◆ **Task to carry out**:
Reproduce exactly the lines from the one containing "- tripleS DaHyun Official Profile" through the last line of the records below, both included, and nothing else.
[Opening Information given section]
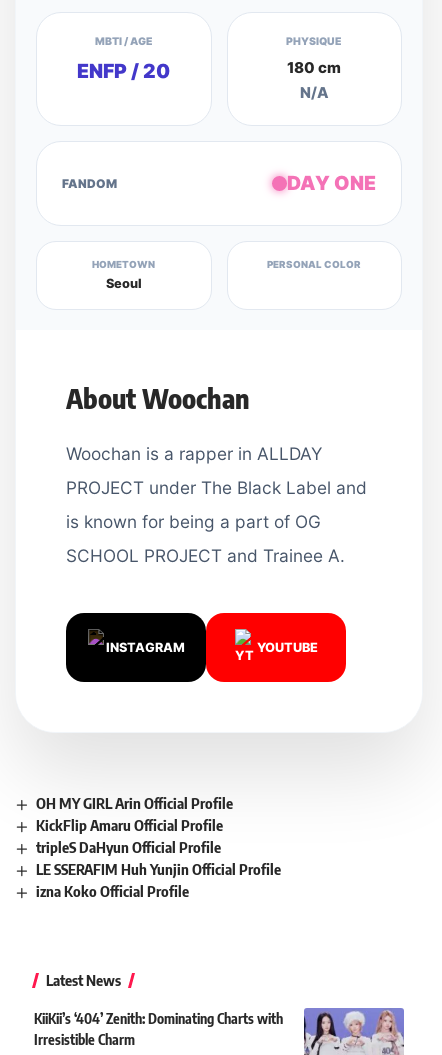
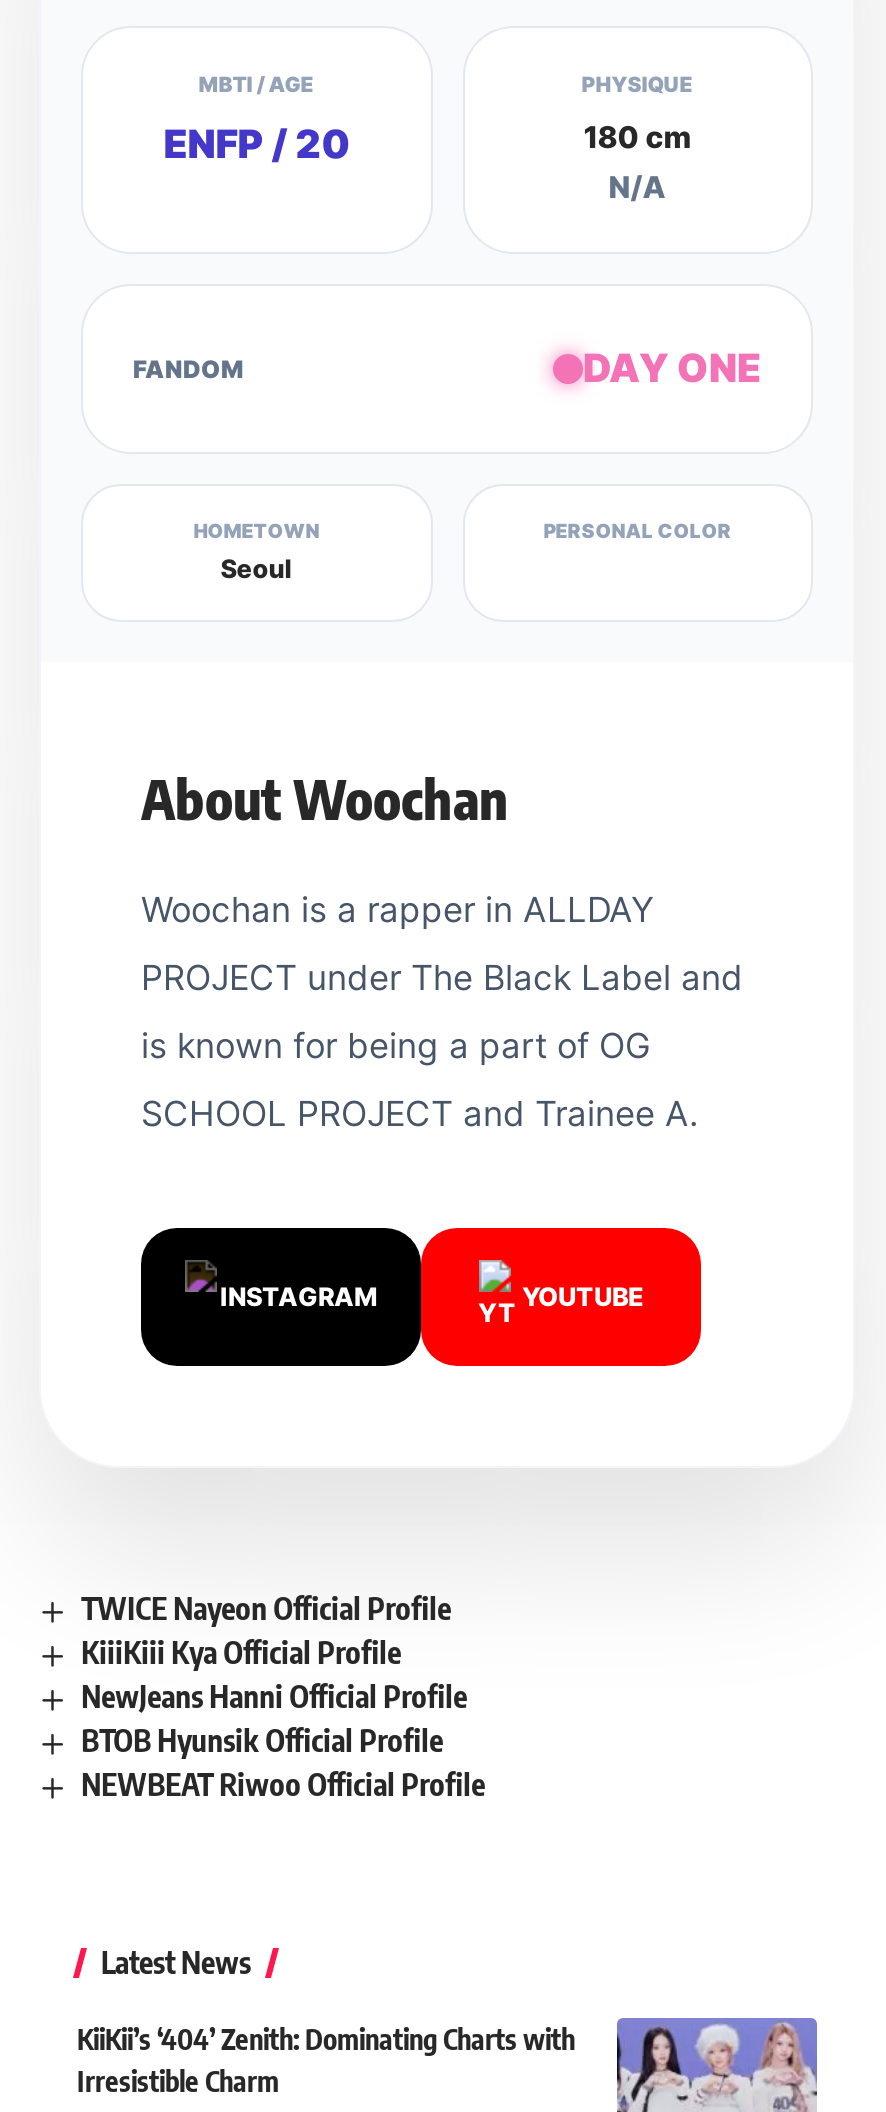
- OH MY GIRL Arin Official Profile
- KickFlip Amaru Official Profile
- tripleS DaHyun Official Profile
- LE SSERAFIM Huh Yunjin Official Profile
- izna Koko Official Profile
+ TWICE Nayeon Official Profile
+ KiiiKiii Kya Official Profile
+ NewJeans Hanni Official Profile
+ BTOB Hyunsik Official Profile
+ NEWBEAT Riwoo Official Profile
[Closing Information given section]
◆ **Answer to the exercise**:
- tripleS DaHyun Official Profile
- LE SSERAFIM Huh Yunjin Official Profile
- izna Koko Official Profile
+ TWICE Nayeon Official Profile
+ KiiiKiii Kya Official Profile
+ NewJeans Hanni Official Profile
+ BTOB Hyunsik Official Profile
+ NEWBEAT Riwoo Official Profile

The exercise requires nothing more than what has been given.